Hernandez-Pando R, de la Luz Streber M, Orozco H, Arriaga K, Pavon L, Marti O, Lightman S L, Rook G A
Department of Pathology, Instituto Nacional de la Nutricion, Salvador Zubiran, Mexico City.
QJM. 1998 Nov;91(11):755-66. doi: 10.1093/qjmed/91.11.755.
In Balb/c mice with pulmonary tuberculosis, there is a switch from a protective Th1-dominated cytokine profile to a non-protective profile with a Th2 component. This switch occurs while the adrenals are undergoing marked hyperplasia. Treatment with the anti-glucocorticoid hormones dehydroepiandrosterone or 3 beta, 17 beta-androstenediol, during the period of adrenal hyperplasia, maintains Th1 dominance and is protective. We investigated the effects of these hormones as therapeutic agents by administering them from day 60, when the switch to the non-protective cytokine profile was already well established. Given at this time (day 60), doses that were protective when given early (from day 0) were rapidly fatal. A physiological dose of the glucocorticoid corticosterone was also rapidly fatal. However when the corticosterone and the anti-glucocorticoid (AED or DHEA) were co-administered, there was protection, with restoration of a Th1-dominated cytokine profile, enhanced DTH responses, and enhanced expression of IL-1 alpha and TNF alpha. Therefore this combination of steroids has an emergent property that is quite unlike that of either type of steroid given alone. It may be possible to exploit the ant-inflammatory properties of glucocorticoids while preserving a Th1 bias, by combining glucocorticoids with DHEA or suitable metabolites.

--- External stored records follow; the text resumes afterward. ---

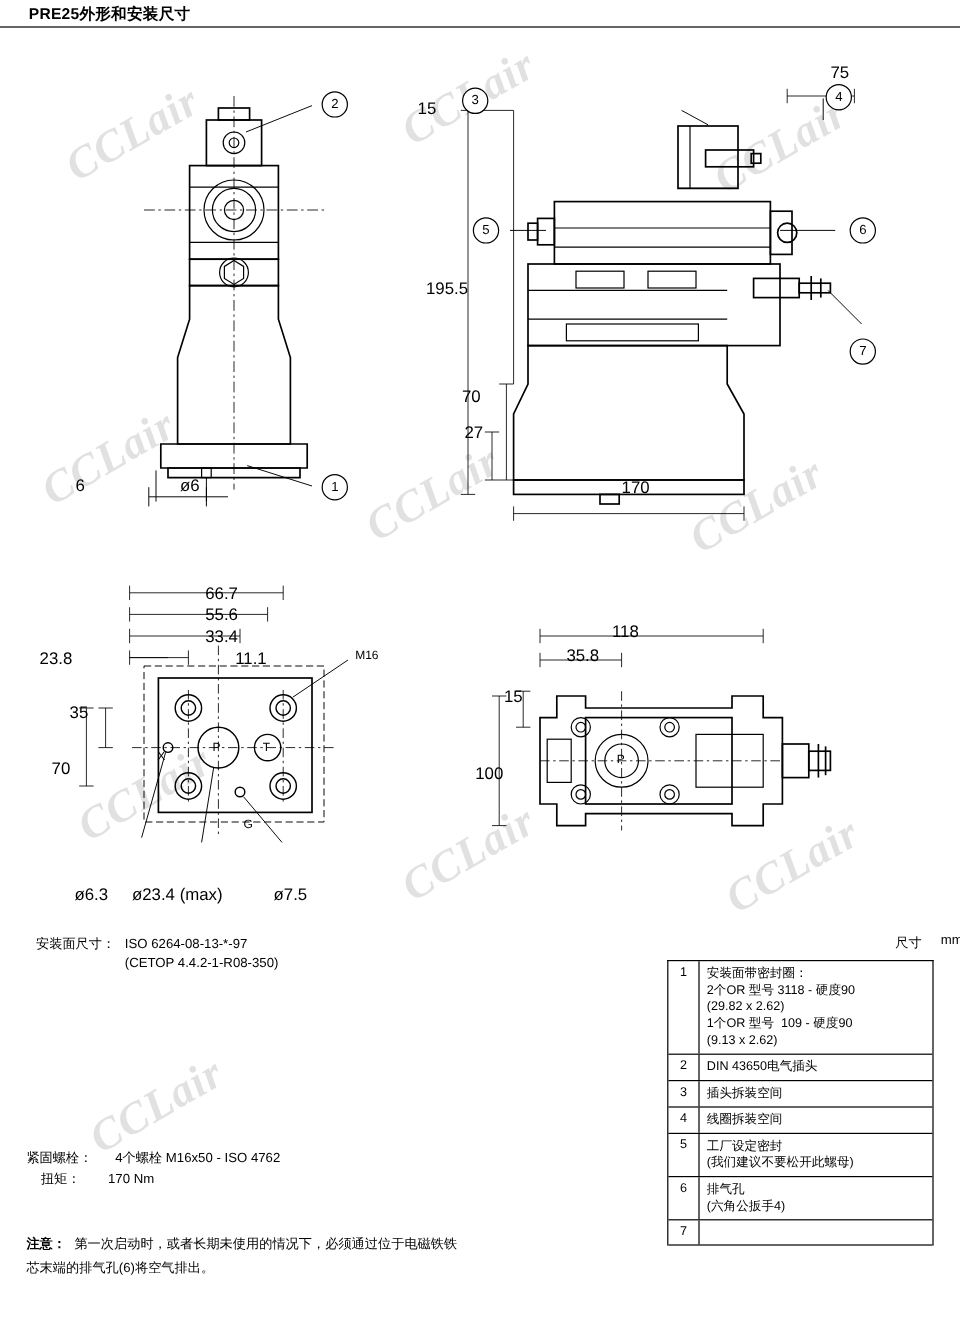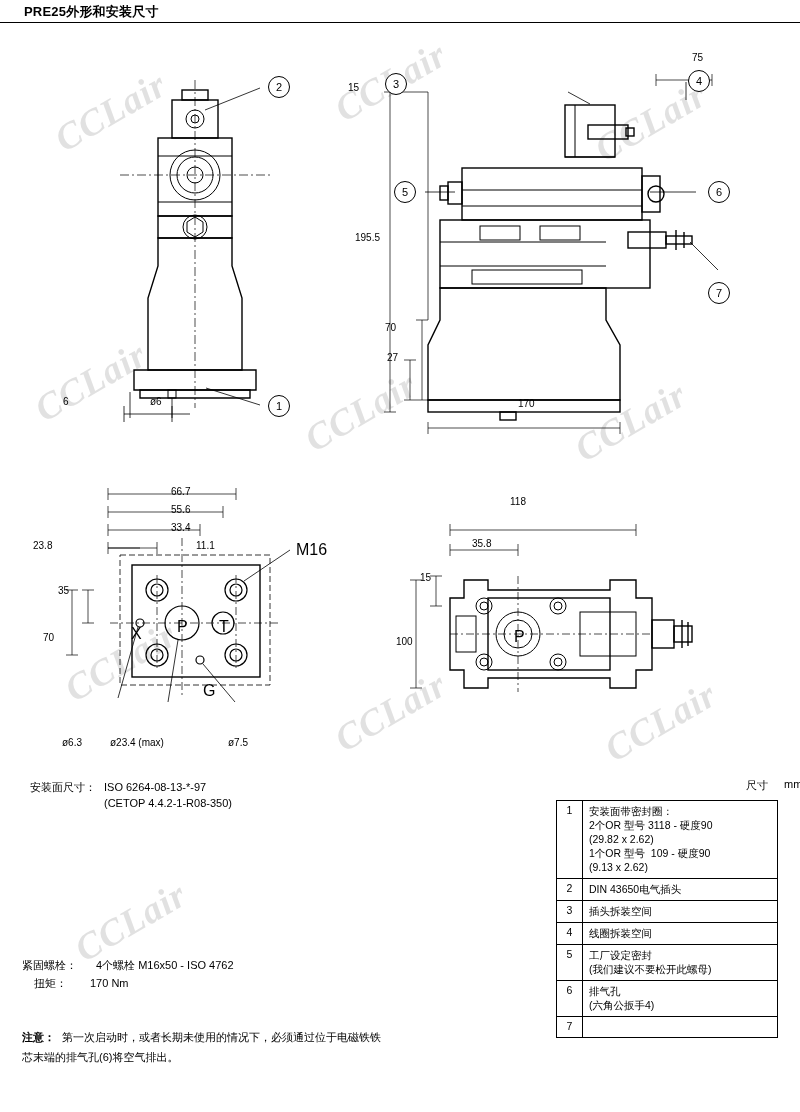--- a/index.html
+++ b/index.html
@@ -40,7 +40,7 @@
     position:absolute;width:22px;height:22px;border:1px solid #000;border-radius:50%;
     font-size:11px;text-align:center;line-height:21px;background:#fff;box-sizing:border-box;
   }
-  .dim{position:absolute;font-size:10px;white-space:nowrap;}
+  .dim{position:absolute;font-size:14px;white-space:nowrap;}
   .lbl{position:absolute;font-size:16px;white-space:nowrap;}
 
   

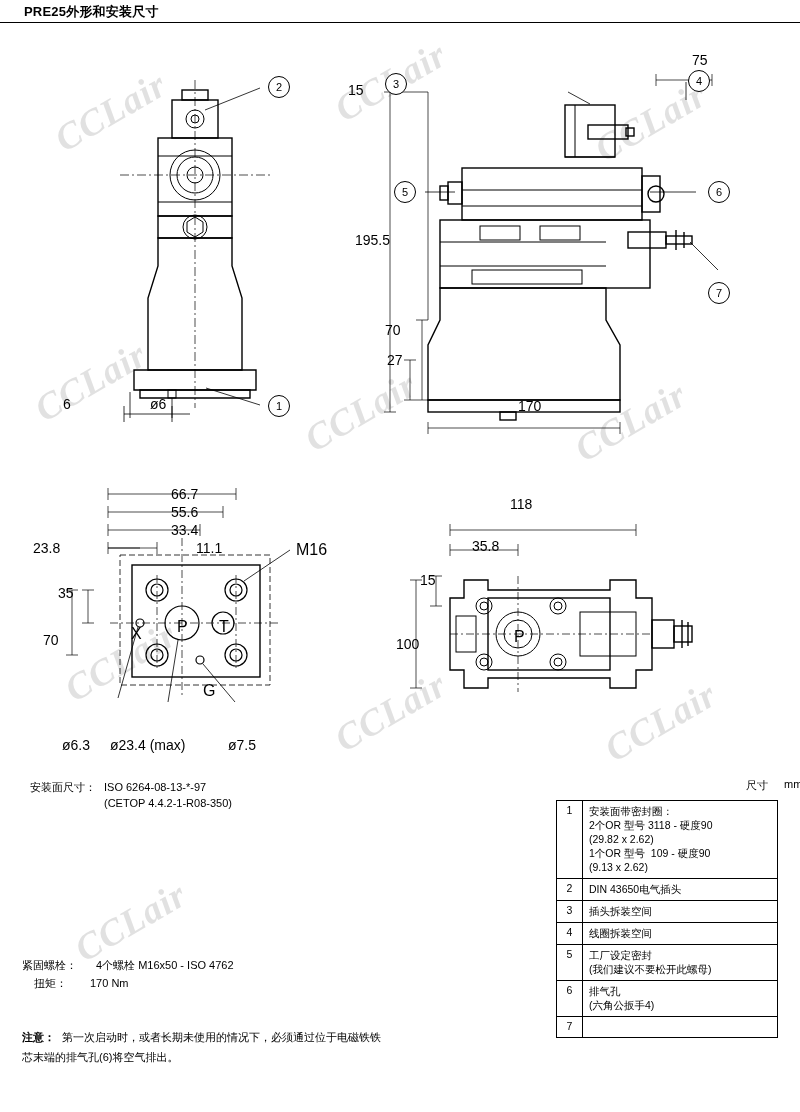--- a/index.html
+++ b/index.html
@@ -354,7 +354,7 @@
     </g>
   </svg>
 
-  <div class="dim" style="left:510px;top:496px;">118</div>
+  <div class="dim" style="left:510px;top:518px;">118</div>
   <div class="dim" style="left:472px;top:538px;">35.8</div>
   <div class="dim" style="left:420px;top:572px;">15</div>
   <div class="dim" style="left:396px;top:636px;">100</div>

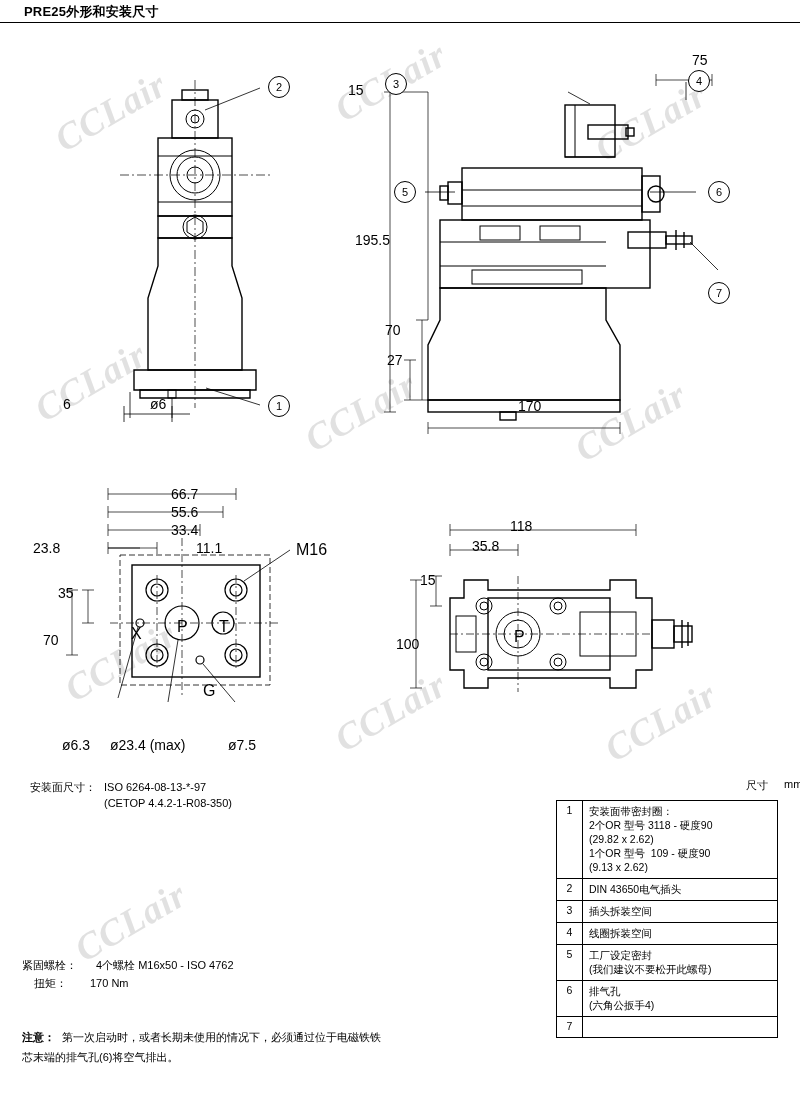--- a/index.html
+++ b/index.html
@@ -41,7 +41,7 @@
     font-size:11px;text-align:center;line-height:21px;background:#fff;box-sizing:border-box;
   }
   .dim{position:absolute;font-size:14px;white-space:nowrap;}
-  .lbl{position:absolute;font-size:16px;white-space:nowrap;}
+  .lbl{position:absolute;font-size:10px;white-space:nowrap;}
 
   
   .note{position:absolute;font-size:11px;line-height:15px;white-space:pre;}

在患有肺结核的Balb/c小鼠中,细胞因子谱从以保护性Th1为主转变为具有Th2成分的非保护性谱。这种转变发生在肾上腺明显增生期间。在肾上腺增生期间,用抗糖皮质激素脱氢表雄酮或3β,17β-雄烯二醇治疗,可维持Th1优势并具有保护作用。我们通过从第60天开始给药来研究这些激素作为治疗剂的效果,此时向非保护性细胞因子谱的转变已经确立。在这个时候(第60天)给予早期(从第0天开始)具有保护作用的剂量会迅速致命。生理剂量的糖皮质激素皮质酮也会迅速致命。然而,当同时给予皮质酮和抗糖皮质激素(AED或DHEA)时,会有保护作用,Th1为主的细胞因子谱得以恢复,迟发型超敏反应增强,IL-1α和TNFα的表达增强。因此,这种类固醇组合具有一种与单独给予任何一种类固醇完全不同的新特性。通过将糖皮质激素与DHEA或合适的代谢物联合使用,有可能在保持Th1偏向的同时利用糖皮质激素的抗炎特性。